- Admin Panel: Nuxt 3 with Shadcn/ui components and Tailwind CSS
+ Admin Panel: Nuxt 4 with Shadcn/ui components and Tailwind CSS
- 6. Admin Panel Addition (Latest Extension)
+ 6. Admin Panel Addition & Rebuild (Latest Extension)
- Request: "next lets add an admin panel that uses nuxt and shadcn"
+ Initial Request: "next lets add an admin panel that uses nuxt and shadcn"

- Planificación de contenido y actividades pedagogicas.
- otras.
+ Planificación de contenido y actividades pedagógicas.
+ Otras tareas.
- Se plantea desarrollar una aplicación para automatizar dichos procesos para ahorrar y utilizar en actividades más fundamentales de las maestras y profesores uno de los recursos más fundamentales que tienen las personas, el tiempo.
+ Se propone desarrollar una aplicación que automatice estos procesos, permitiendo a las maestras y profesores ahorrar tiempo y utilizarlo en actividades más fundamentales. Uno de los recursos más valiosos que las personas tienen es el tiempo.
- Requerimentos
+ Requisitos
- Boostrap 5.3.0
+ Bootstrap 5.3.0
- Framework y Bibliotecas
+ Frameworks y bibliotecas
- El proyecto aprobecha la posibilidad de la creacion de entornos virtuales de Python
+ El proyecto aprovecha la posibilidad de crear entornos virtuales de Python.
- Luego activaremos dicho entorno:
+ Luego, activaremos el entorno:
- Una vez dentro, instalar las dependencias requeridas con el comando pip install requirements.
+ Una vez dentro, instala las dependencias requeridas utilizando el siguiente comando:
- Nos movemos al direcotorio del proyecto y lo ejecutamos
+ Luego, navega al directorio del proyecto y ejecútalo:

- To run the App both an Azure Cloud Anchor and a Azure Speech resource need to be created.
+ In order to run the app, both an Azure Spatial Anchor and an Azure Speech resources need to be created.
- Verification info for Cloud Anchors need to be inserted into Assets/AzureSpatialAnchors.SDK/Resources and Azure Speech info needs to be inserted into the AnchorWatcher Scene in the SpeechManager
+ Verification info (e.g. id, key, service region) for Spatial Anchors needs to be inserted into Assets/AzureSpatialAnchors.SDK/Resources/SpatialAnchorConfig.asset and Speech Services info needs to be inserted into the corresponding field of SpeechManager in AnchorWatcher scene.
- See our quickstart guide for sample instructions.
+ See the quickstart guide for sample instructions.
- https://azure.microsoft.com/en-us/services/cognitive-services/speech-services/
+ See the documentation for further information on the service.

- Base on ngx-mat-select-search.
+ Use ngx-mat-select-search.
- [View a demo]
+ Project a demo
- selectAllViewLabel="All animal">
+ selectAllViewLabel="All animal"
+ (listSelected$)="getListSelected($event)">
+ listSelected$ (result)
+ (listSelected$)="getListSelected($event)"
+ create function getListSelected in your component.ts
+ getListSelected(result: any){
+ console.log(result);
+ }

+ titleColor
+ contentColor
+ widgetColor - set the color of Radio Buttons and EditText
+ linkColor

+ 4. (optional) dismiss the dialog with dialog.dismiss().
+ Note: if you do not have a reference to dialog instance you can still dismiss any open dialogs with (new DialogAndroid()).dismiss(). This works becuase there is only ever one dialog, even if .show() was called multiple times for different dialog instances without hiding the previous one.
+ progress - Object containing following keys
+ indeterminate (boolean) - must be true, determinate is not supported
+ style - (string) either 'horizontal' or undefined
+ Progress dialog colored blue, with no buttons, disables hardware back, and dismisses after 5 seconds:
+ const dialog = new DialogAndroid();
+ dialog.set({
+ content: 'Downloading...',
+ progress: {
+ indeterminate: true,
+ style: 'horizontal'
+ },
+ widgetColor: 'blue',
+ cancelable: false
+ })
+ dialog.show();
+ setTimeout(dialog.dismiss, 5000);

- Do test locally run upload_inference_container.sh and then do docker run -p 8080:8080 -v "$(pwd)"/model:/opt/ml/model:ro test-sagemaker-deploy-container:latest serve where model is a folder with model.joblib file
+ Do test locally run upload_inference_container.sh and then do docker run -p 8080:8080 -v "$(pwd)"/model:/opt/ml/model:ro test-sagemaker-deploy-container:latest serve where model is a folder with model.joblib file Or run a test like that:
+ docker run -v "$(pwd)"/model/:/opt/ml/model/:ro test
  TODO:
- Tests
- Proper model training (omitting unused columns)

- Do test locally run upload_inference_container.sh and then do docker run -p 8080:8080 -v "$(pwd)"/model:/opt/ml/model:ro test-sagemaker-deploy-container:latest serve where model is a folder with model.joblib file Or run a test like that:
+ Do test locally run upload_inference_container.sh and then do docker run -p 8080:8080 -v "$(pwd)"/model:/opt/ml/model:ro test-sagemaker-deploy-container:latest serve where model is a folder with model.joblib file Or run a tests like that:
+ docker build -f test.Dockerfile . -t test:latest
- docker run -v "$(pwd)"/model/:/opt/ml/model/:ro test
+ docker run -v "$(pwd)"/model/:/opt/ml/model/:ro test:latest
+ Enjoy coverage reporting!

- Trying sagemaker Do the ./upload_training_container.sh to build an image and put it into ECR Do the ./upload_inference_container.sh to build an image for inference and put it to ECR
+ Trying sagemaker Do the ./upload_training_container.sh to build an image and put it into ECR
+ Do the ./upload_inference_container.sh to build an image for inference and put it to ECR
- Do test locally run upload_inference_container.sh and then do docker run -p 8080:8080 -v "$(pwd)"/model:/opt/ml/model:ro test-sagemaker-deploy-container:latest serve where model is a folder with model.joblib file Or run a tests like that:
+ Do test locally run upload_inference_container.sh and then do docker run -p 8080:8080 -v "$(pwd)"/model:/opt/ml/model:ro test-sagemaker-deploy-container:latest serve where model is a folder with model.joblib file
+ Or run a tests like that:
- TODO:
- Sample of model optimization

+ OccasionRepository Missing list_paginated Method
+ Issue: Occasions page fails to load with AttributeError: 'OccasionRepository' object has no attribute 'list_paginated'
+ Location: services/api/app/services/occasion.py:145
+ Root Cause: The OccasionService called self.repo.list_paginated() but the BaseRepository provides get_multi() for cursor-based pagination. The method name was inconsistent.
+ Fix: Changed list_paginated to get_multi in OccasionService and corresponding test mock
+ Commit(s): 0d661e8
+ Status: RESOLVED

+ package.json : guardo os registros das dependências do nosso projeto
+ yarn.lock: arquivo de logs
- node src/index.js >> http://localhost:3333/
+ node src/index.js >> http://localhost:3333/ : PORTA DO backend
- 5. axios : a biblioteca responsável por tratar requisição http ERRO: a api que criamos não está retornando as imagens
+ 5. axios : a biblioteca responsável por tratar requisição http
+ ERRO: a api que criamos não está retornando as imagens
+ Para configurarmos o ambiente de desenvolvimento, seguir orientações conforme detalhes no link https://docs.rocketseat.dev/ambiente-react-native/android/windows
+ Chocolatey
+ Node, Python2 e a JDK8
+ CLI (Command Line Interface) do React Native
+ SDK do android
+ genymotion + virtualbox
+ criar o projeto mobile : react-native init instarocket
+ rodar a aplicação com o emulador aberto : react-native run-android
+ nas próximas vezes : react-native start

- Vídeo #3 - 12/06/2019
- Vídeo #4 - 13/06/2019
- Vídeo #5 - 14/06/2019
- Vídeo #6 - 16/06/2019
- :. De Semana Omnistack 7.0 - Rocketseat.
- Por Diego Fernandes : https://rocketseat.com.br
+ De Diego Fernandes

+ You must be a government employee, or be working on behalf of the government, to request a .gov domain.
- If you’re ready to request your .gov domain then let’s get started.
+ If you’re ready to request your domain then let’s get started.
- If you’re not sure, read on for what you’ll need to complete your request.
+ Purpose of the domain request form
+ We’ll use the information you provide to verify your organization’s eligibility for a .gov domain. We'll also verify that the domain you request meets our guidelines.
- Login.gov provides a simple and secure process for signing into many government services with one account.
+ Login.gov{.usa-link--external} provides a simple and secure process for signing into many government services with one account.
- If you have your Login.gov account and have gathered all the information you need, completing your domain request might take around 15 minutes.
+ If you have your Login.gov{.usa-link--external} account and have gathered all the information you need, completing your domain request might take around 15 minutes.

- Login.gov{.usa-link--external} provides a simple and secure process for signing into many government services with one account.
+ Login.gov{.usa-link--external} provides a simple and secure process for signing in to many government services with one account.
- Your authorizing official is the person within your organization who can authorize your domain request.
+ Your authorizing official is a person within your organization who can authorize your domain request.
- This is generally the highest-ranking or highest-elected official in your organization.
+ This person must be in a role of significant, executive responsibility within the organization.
##############################
#### [TO DO]
Exactly the lines from the start of the entries through the one bearing "virtuales de Python." are to be output, with both ends included.

#### [EXERCISE RESPONSE]
- Admin Panel: Nuxt 3 with Shadcn/ui components and Tailwind CSS
+ Admin Panel: Nuxt 4 with Shadcn/ui components and Tailwind CSS
- 6. Admin Panel Addition (Latest Extension)
+ 6. Admin Panel Addition & Rebuild (Latest Extension)
- Request: "next lets add an admin panel that uses nuxt and shadcn"
+ Initial Request: "next lets add an admin panel that uses nuxt and shadcn"

- Planificación de contenido y actividades pedagogicas.
- otras.
+ Planificación de contenido y actividades pedagógicas.
+ Otras tareas.
- Se plantea desarrollar una aplicación para automatizar dichos procesos para ahorrar y utilizar en actividades más fundamentales de las maestras y profesores uno de los recursos más fundamentales que tienen las personas, el tiempo.
+ Se propone desarrollar una aplicación que automatice estos procesos, permitiendo a las maestras y profesores ahorrar tiempo y utilizarlo en actividades más fundamentales. Uno de los recursos más valiosos que las personas tienen es el tiempo.
- Requerimentos
+ Requisitos
- Boostrap 5.3.0
+ Bootstrap 5.3.0
- Framework y Bibliotecas
+ Frameworks y bibliotecas
- El proyecto aprobecha la posibilidad de la creacion de entornos virtuales de Python
+ El proyecto aprovecha la posibilidad de crear entornos virtuales de Python.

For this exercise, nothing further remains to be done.